Отпущенный срок пролетел быстро. Предстоящая разлука мало изменила наш уклад — мы просто свыклись с ней. Для соседей мы сочинили историю про дальнюю родственницу, которая на исходе жизни спохватилась, что остается без наследников, и решила взять к себе кого-нибудь из племянниц. В результате якобы выбрали меня как не самую незаменимую в хозяйстве, зато получающую наибольшую выгоду от жизни с тетушкой, поскольку там я смогу возобновить учение. Знакомые, хоть и жалели, что я уезжаю, одновременно радовались «небывалой удаче», выпавшей на мою долю. Даже те, кто не особенно жаловал книги и учебу, поздравляли нас из вежливости.
— Будешь приезжать на праздники, заходи к нам, не забывай, — напутствовала Мелинда. — Тетушка ведь тебя отпустит повидаться с родными?
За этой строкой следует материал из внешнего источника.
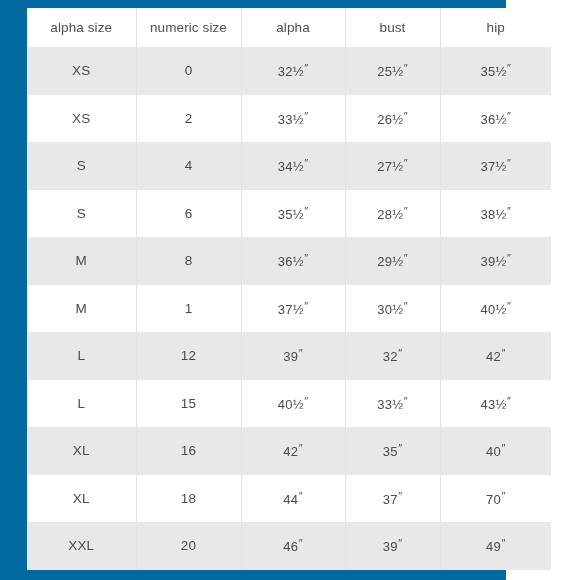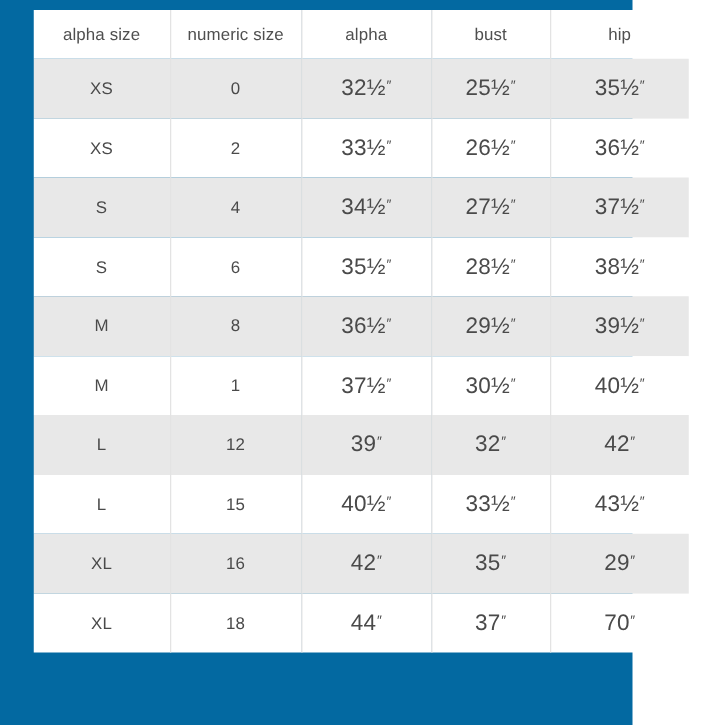--- a/index.html
+++ b/index.html
@@ -83,7 +83,7 @@
     letter-spacing: 0;
     margin-left: 0.5px;
   }
-  .frac { font-size: 18px; }
+  .frac { font-size: 13px; }
 </style>
 </head>
 <body>

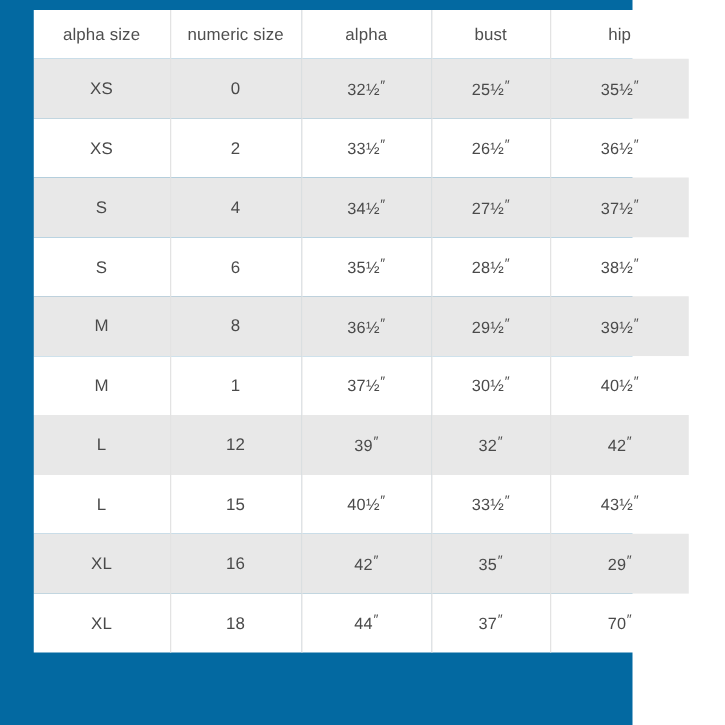--- a/index.html
+++ b/index.html
@@ -168,7 +168,7 @@
           <td><span class="meas">16</span></td>
           <td><span class="meas"><span class="frac">42</span><span class="inch">″</span></span></td>
           <td><span class="meas"><span class="frac">35</span><span class="inch">″</span></span></td>
-          <td><span class="meas"><span class="frac">29</span><span class="inch">″</span></span></td>
+          <td><span class="meas"><span class="frac">40</span><span class="inch">″</span></span></td>
         </tr>
         <tr class="">
           <td><span class="meas">XL</span></td>

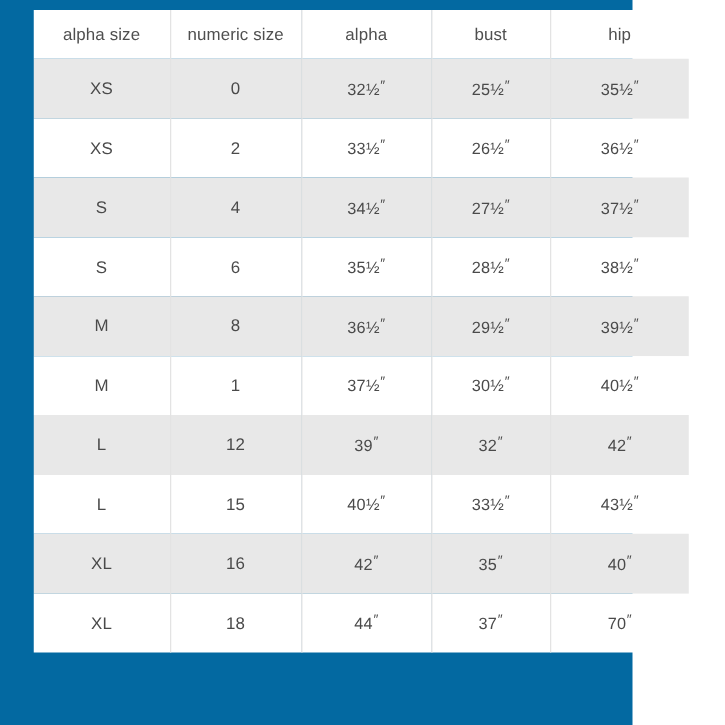--- a/index.html
+++ b/index.html
@@ -177,6 +177,13 @@
           <td><span class="meas"><span class="frac">37</span><span class="inch">″</span></span></td>
           <td><span class="meas"><span class="frac">70</span><span class="inch">″</span></span></td>
         </tr>
+        <tr class="shaded">
+          <td><span class="meas">XXL</span></td>
+          <td><span class="meas">20</span></td>
+          <td><span class="meas"><span class="frac">46</span><span class="inch">″</span></span></td>
+          <td><span class="meas"><span class="frac">39</span><span class="inch">″</span></span></td>
+          <td><span class="meas"><span class="frac">49</span><span class="inch">″</span></span></td>
+        </tr>
       </tbody>
   </table>
 </div>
— Да, обязательно заглядывай, — подхватила Молли. — Посмотришь город, нам расскажешь…
Мелинда хмыкнула. Городская жизнь, равно как и интерес к ней, вызывали у нее неодобрение. Мы-то еще, по ее мнению, легко отделались, и мой отъезд она принимала покорно, понимая, что тетушку, несомненно, надо уважить, однако все равно опасалась за меня.
— Что она, город не видела? — осадила дочку Мелинда, и Молли покраснела. Здешние тактично избегали расспрашивать нас о городской жизни, зная, в каких стесненных обстоятельствах нам пришлось перебираться сюда. — В любом случае, удачи тебе, Красавица! — пожелала Мелинда. — Только пообещай, пока не уехала, что навестишь и нас, когда будешь у своих.
— Обязательно. Если отпустят, — неуверенно ответила я. — Но спасибо на добром слове.
— Неужто не отпустит? Тетушка ведь, не чудище лесное… — удивленно бросила Мелинда в пустоту, а потом поцеловала меня на прощание, и они с Молли отправились домой.
Мы сидели на кухне. Отец в задумчивости курил трубку, Грейс чистила картошку, Хоуп кормила малышей, а я чинила подшейник на сбруе Доброхота. Жервен еще не вернулся из кузницы. Мы избегали говорить, на сколько я уезжаю — по словам Чудища выходило, что навсегда, и думать об этом было невыносимо, поэтому мы не думали.
Я поспешила нарушить молчание.
— Как знать, может, наша выдумка окажется не так далека от истины — и я действительно смогу возобновить занятия. Наверняка в таком большом замке найдется библиотека. Чем-то ведь Чудище должно заниматься, помимо того чтобы ухаживать за розами и пугать заблудившихся путников.
— Неизвестно. Чудище есть чудище, — покачал головой отец.
— Но ведь разговаривать оно умеет. Может, умеет и читать.
Грейс закончила резать картошку и высыпала ее на сковородку, где уже поджаривался лук. Жареная картошка с луком стала одним из самых моих любимых блюд здесь. Интересно, доведется ли отведать ее в замке? А пять лет назад я бы нос воротила от этого непритязательного блюда (приди нашему повару блажь подать такое к столу).